> _What to produce_:
Check each line of the records for "none"; collect those that have it.

> _Data for the task_:
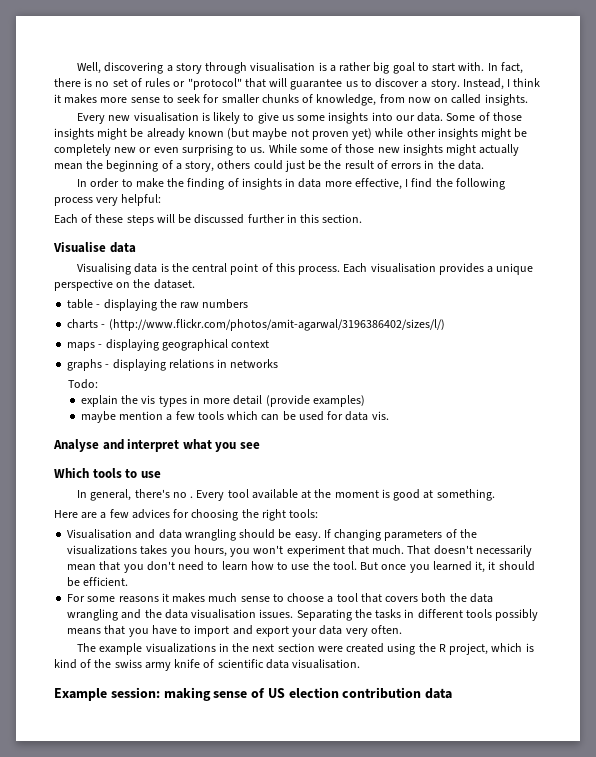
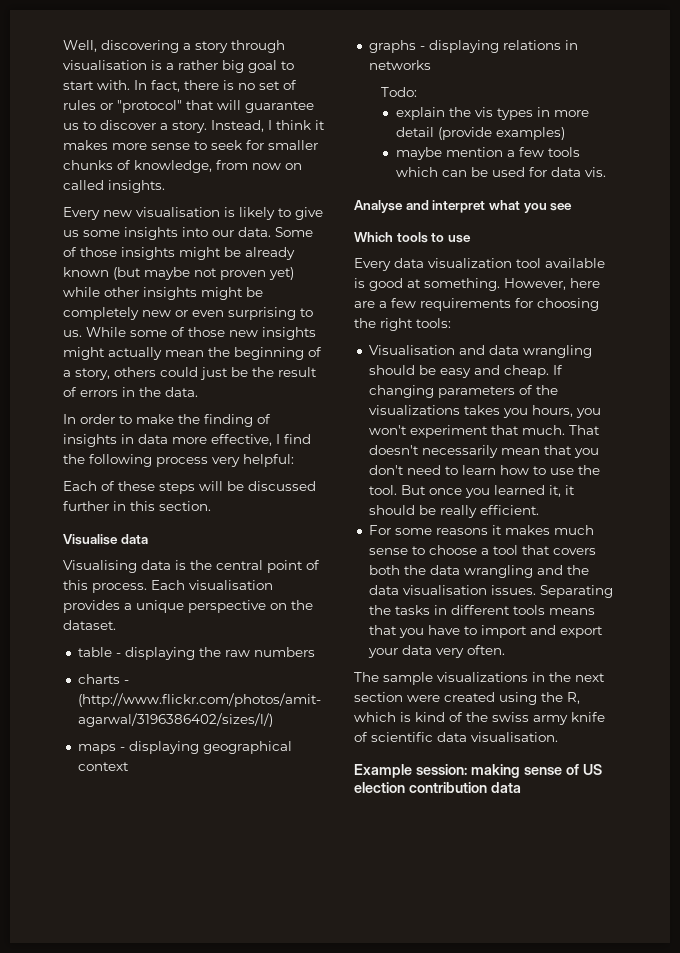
[77,489,379,501] In general, there's no . Every tool available at the moment -> [354,258,605,271] Every data visualization tool available
[54,510,78,518] // Here -> [504,278,600,290] However, here
[131,509,170,519] advices -> [420,298,511,311] requirements
[294,532,321,541] easy. -> [439,365,549,378] easy and cheap.
(81, 582) none -> [439,505,477,518] really
[495,609,539,621] possibly -> (545, 610) none
[99,643,143,655] example -> [383,672,433,685] sample
[438,643,489,655] R project, -> [567,692,580,704] R,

> _Answer section_:
(81, 582) none -> [439,505,477,518] really
[495,609,539,621] possibly -> (545, 610) none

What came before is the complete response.